TO DO:
Every line holding the string "Flat" is to be copied from the entries below.

(PROVIDED DATA begins)

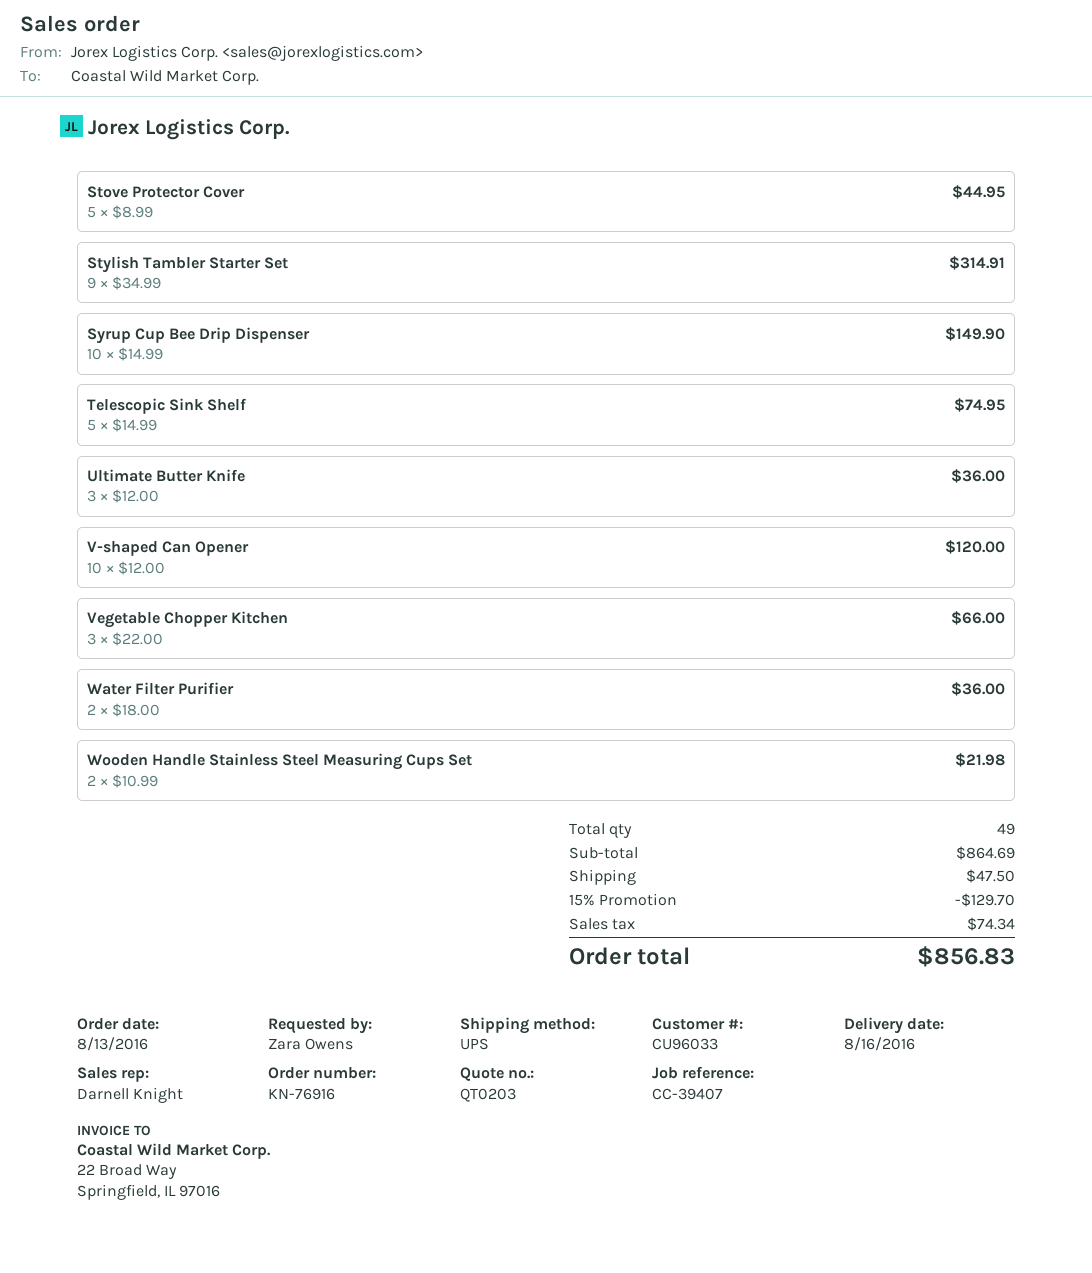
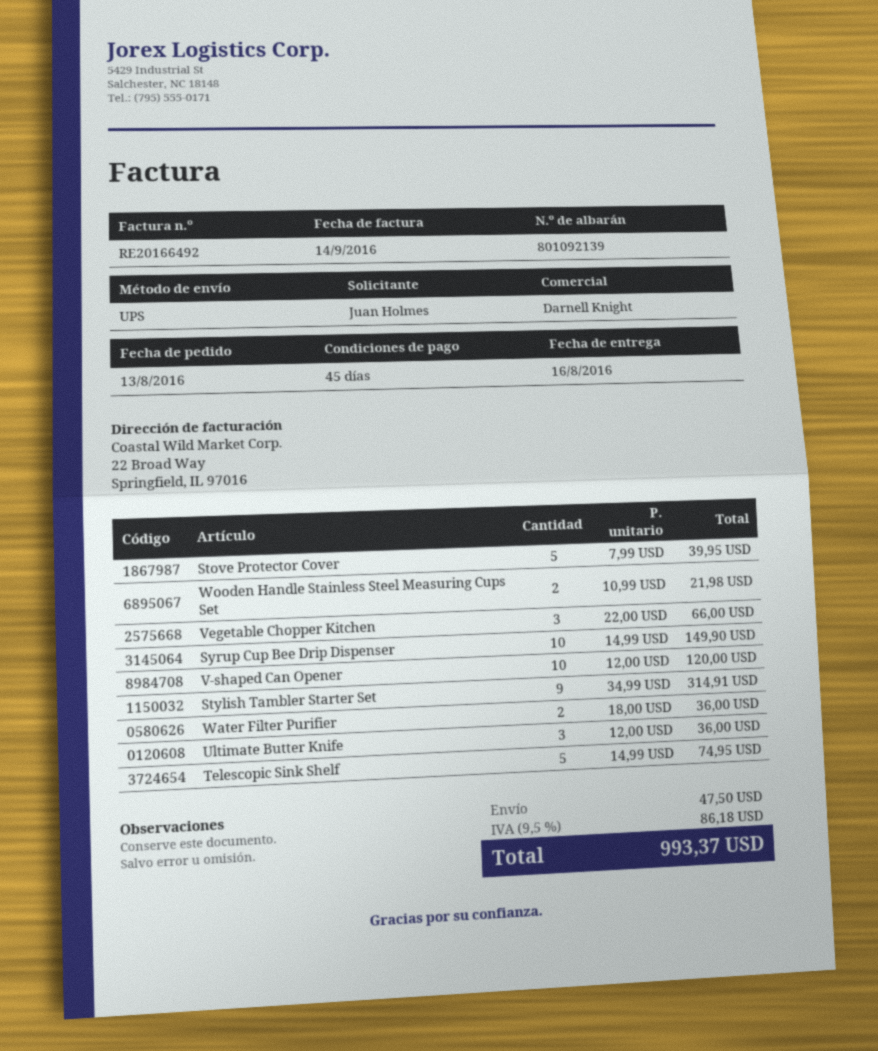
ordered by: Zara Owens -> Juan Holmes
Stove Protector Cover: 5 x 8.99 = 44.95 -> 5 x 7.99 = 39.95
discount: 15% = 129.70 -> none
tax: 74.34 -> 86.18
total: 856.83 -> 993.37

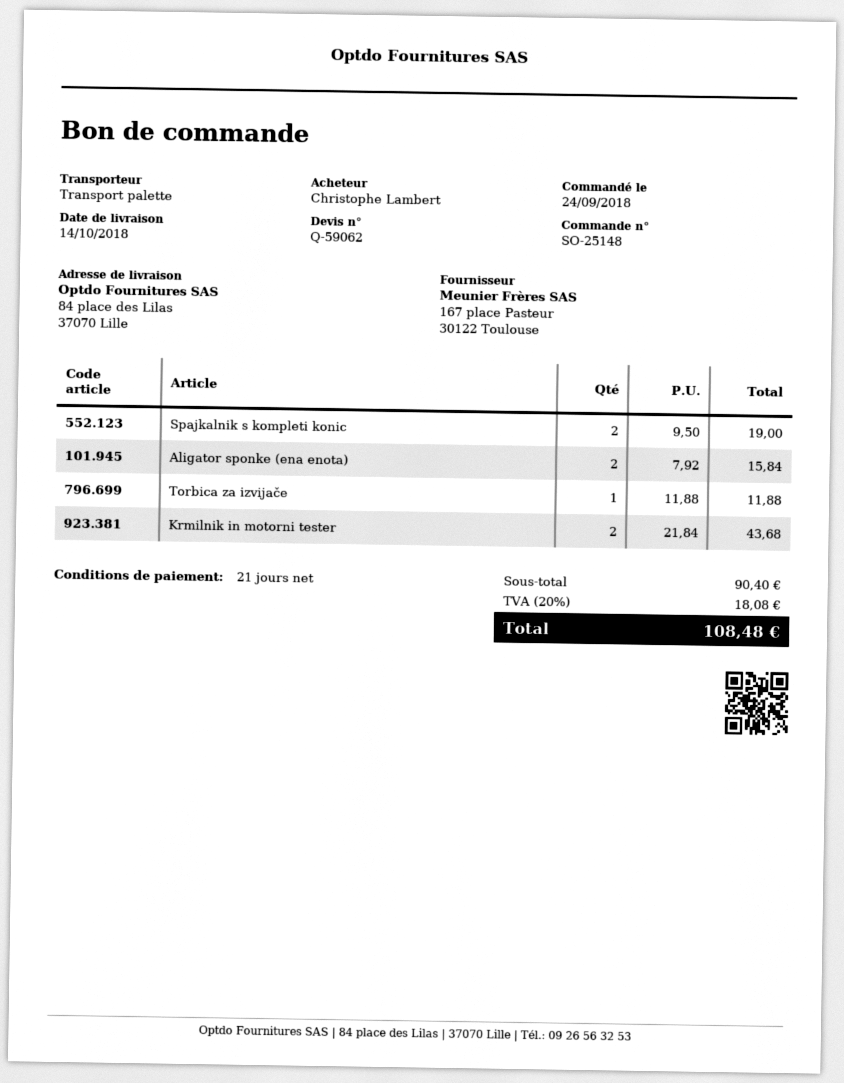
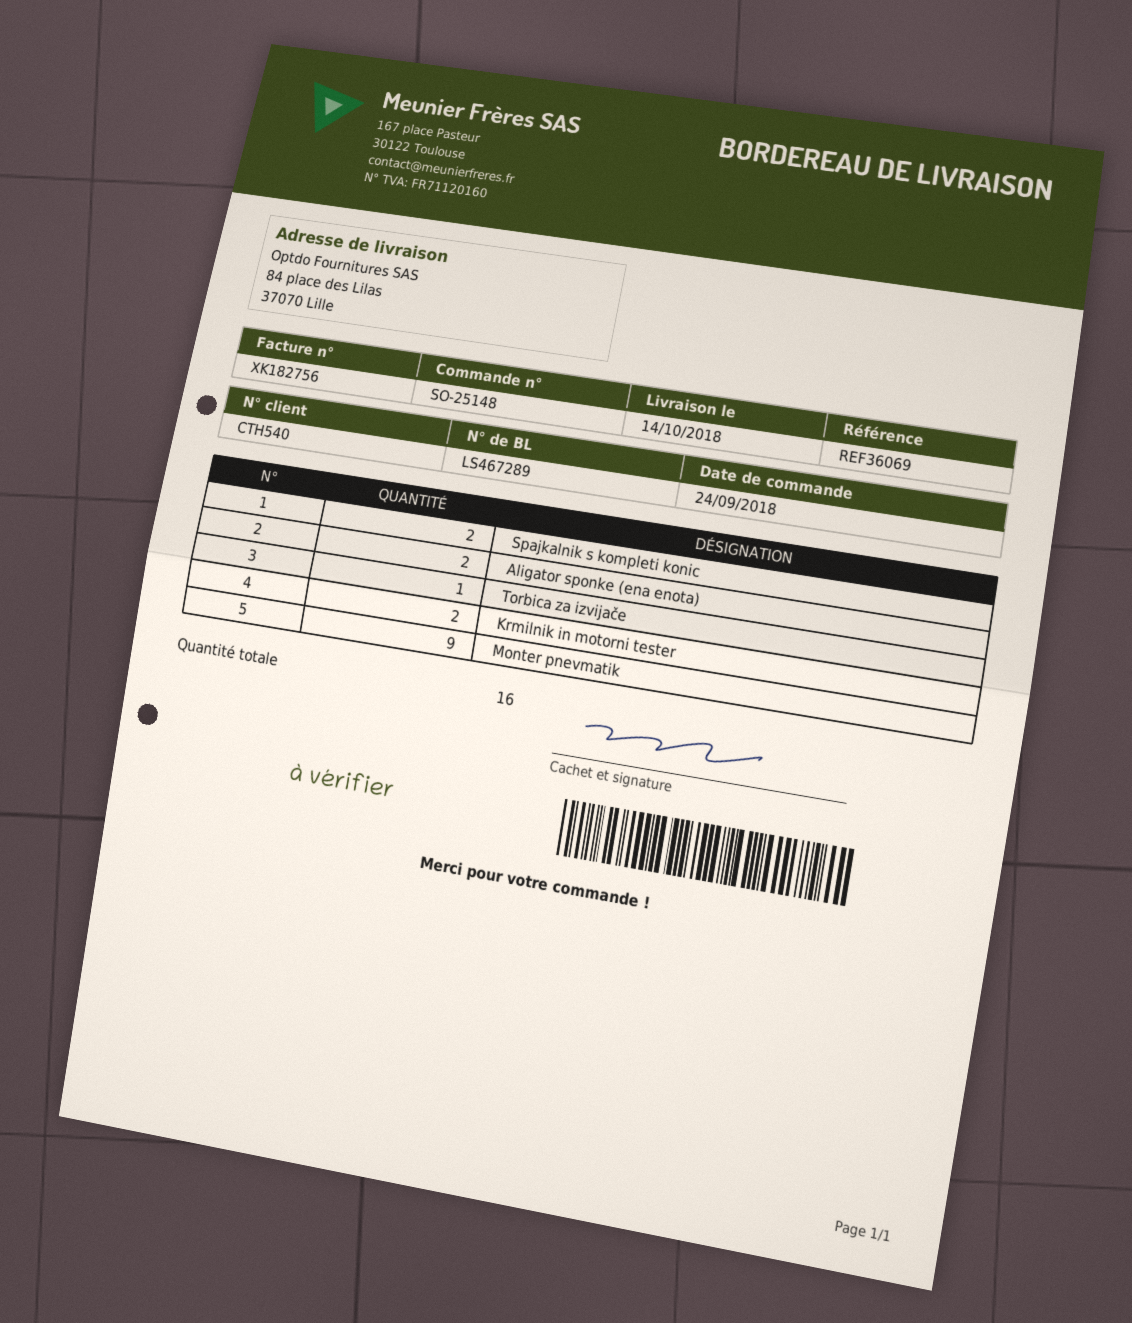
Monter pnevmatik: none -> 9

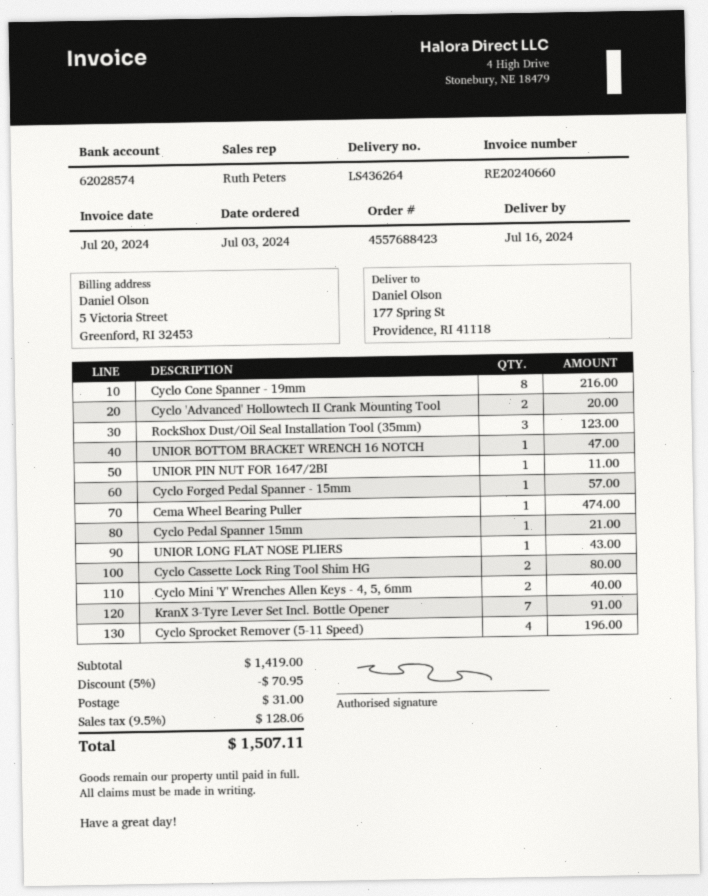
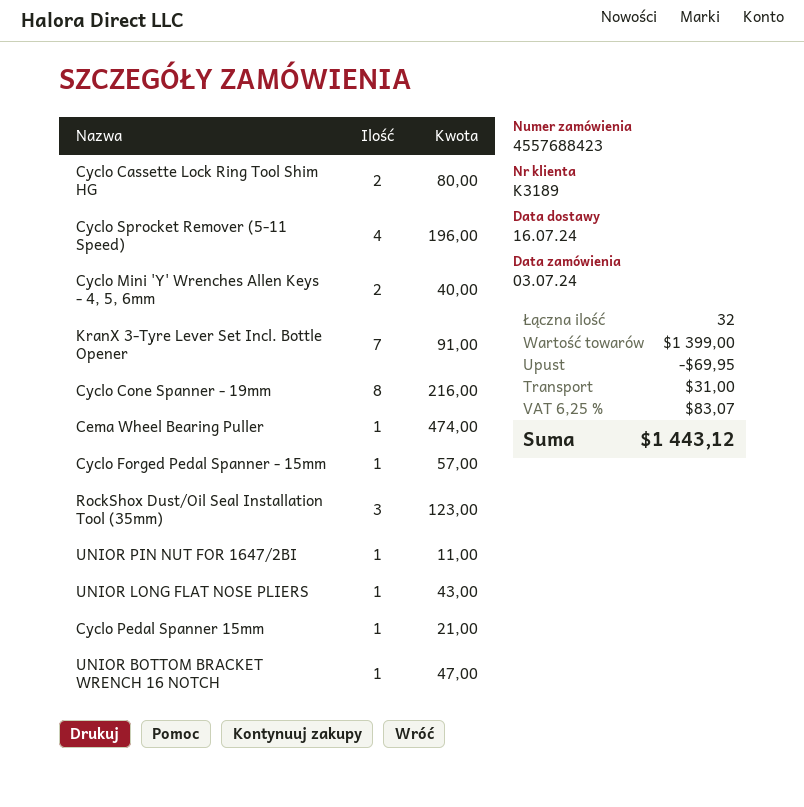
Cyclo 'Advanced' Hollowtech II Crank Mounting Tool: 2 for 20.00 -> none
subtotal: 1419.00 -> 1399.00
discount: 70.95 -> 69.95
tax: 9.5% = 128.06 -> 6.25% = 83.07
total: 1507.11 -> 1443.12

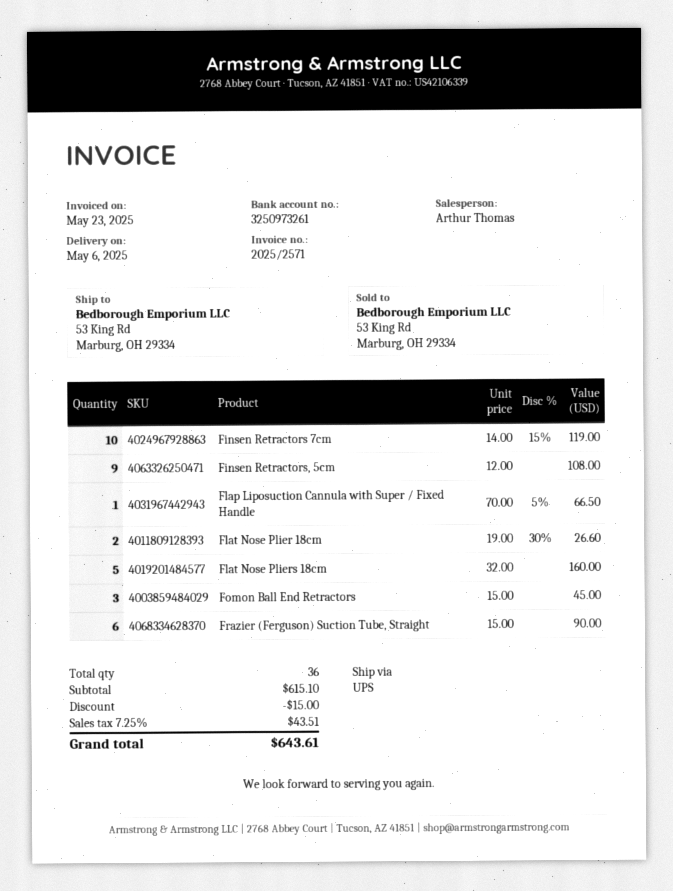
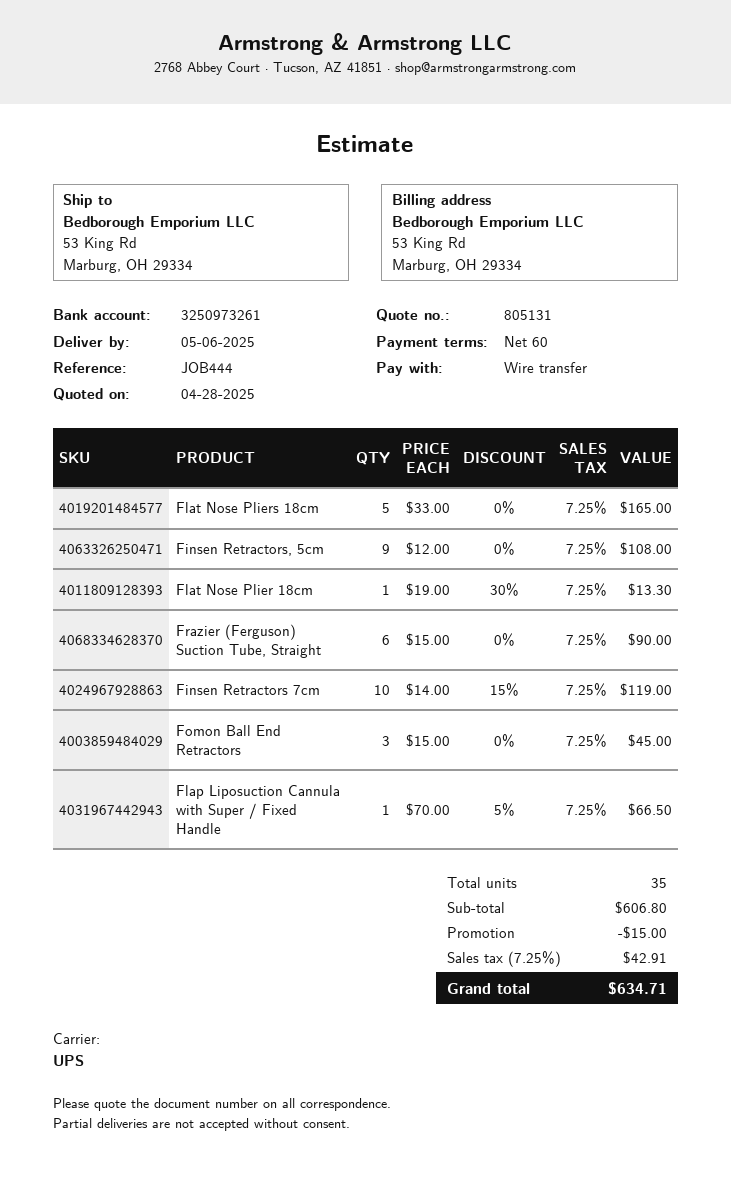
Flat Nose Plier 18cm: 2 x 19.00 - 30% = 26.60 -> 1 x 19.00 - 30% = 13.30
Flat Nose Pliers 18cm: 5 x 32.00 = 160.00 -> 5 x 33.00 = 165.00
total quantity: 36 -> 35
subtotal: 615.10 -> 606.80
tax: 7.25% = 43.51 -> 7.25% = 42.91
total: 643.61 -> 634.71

(PROVIDED DATA ends)

EXERCISE SOLUTION:
Flat Nose Plier 18cm: 2 x 19.00 - 30% = 26.60 -> 1 x 19.00 - 30% = 13.30
Flat Nose Pliers 18cm: 5 x 32.00 = 160.00 -> 5 x 33.00 = 165.00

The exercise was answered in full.